--- Records supplied ---

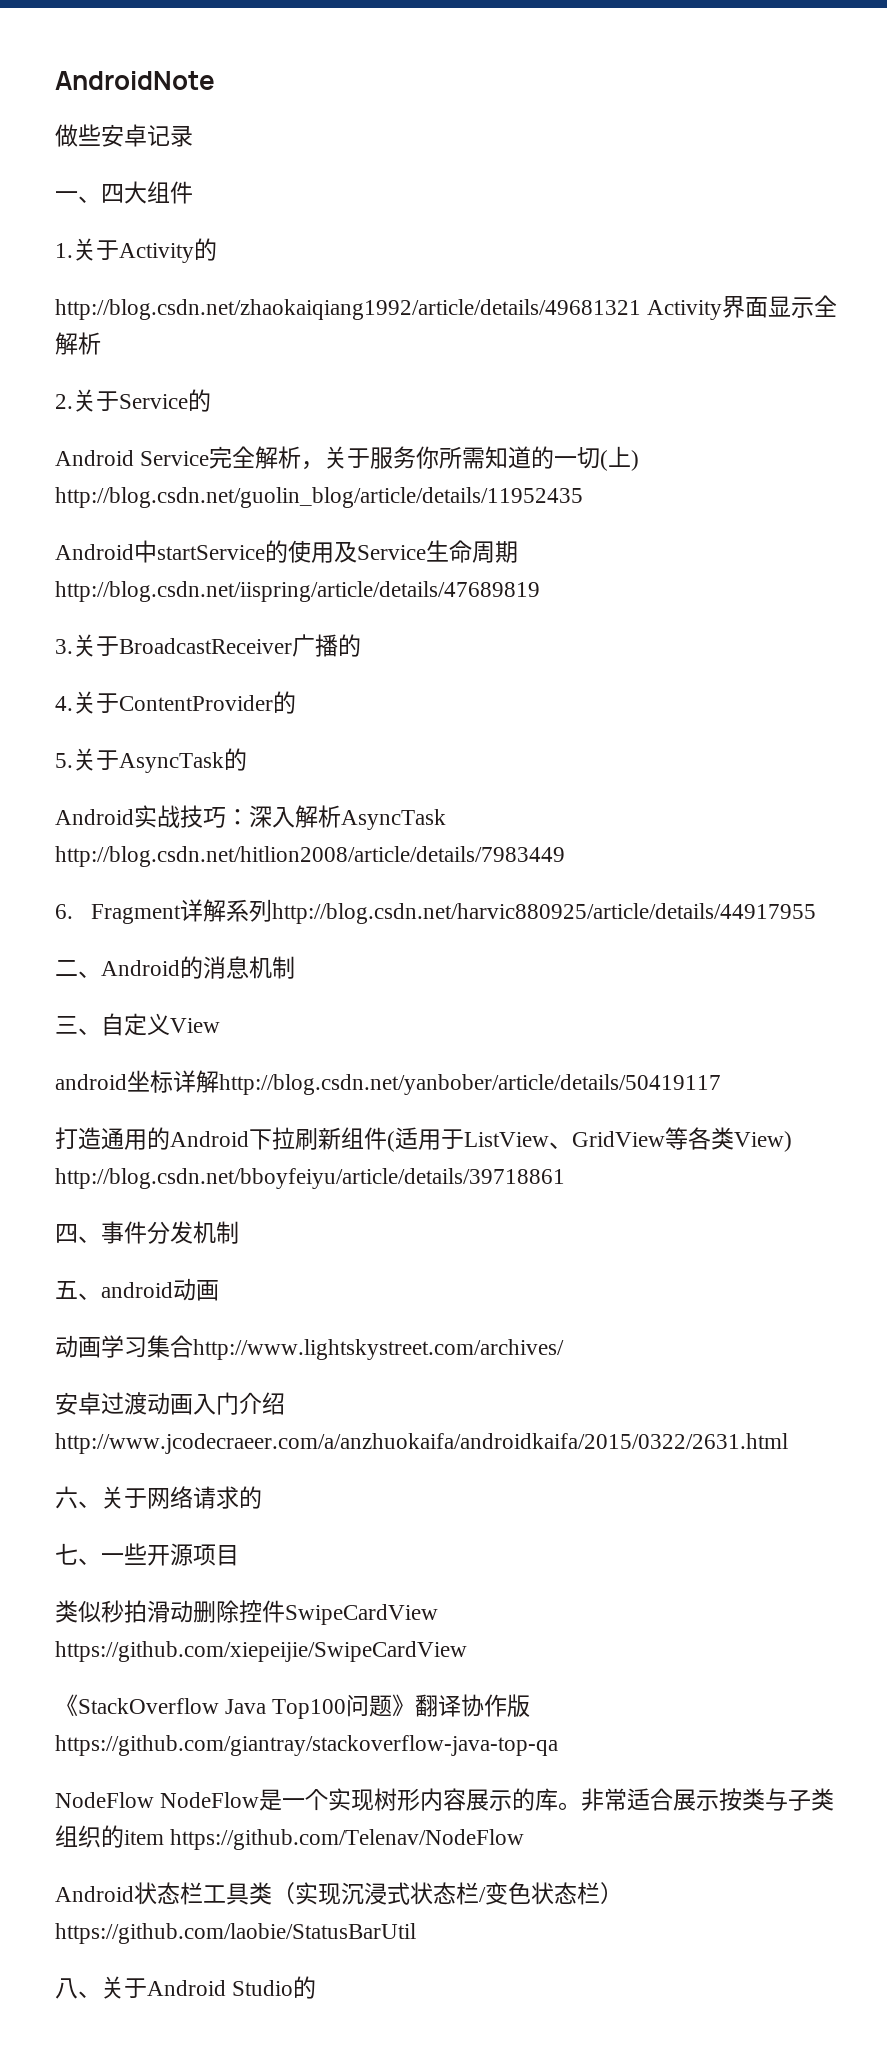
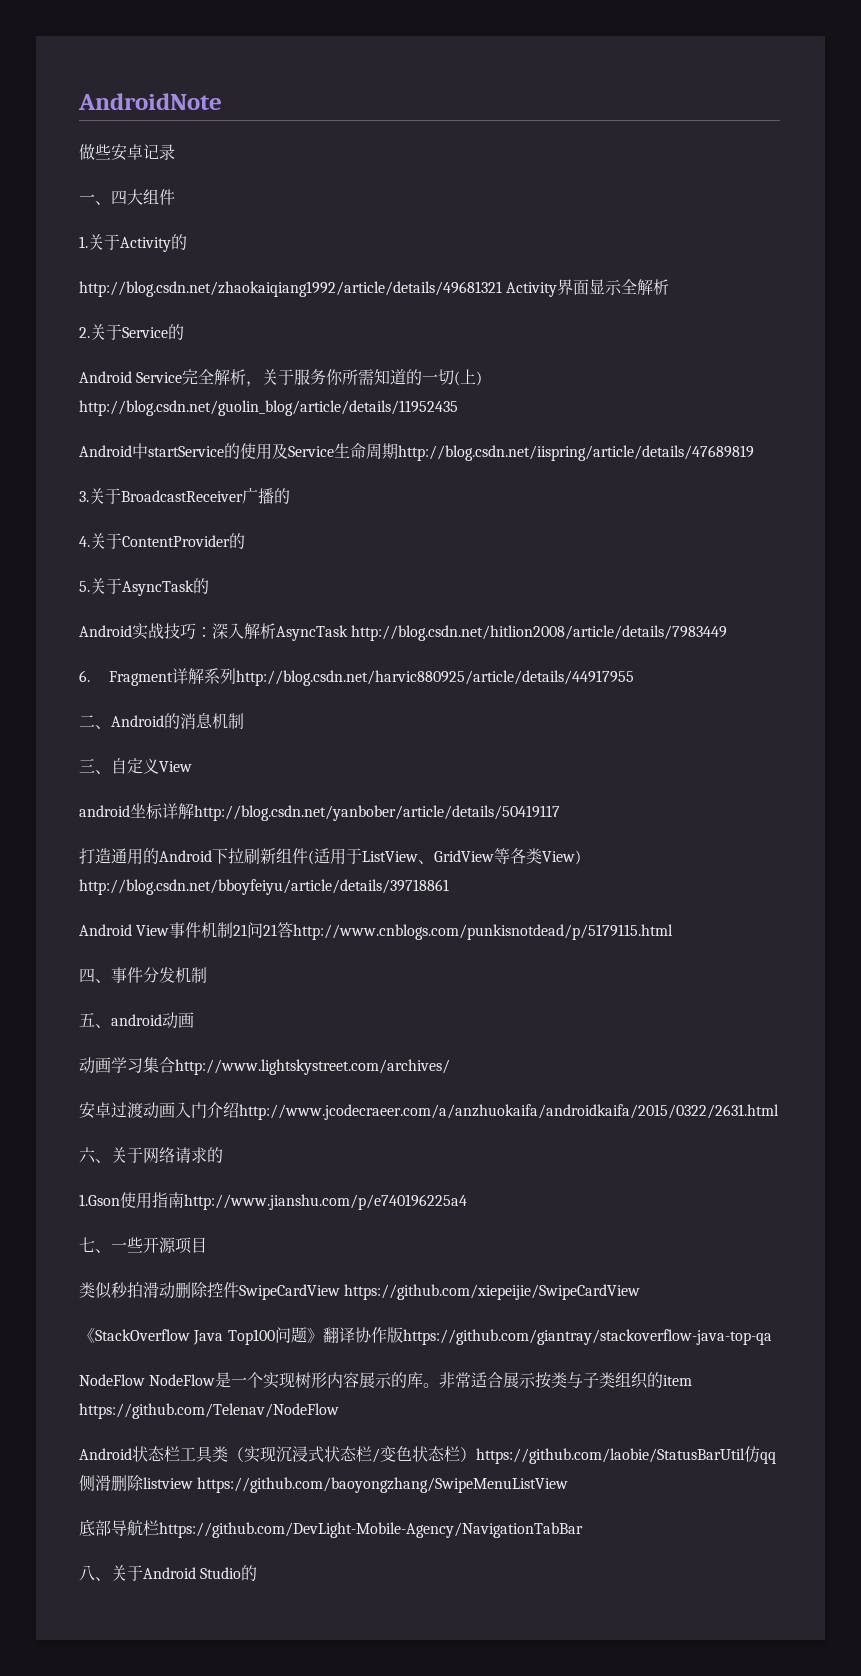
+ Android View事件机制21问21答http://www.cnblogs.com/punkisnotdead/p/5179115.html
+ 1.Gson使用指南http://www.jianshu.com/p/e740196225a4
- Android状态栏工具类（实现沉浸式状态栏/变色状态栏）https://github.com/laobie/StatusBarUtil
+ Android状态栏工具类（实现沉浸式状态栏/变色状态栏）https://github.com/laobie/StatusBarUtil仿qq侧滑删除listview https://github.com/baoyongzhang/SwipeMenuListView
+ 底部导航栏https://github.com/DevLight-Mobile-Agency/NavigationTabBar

---

Every line in the records above with the string "laobie" in it should be shown.

— Response to the task —
- Android状态栏工具类（实现沉浸式状态栏/变色状态栏）https://github.com/laobie/StatusBarUtil
+ Android状态栏工具类（实现沉浸式状态栏/变色状态栏）https://github.com/laobie/StatusBarUtil仿qq侧滑删除listview https://github.com/baoyongzhang/SwipeMenuListView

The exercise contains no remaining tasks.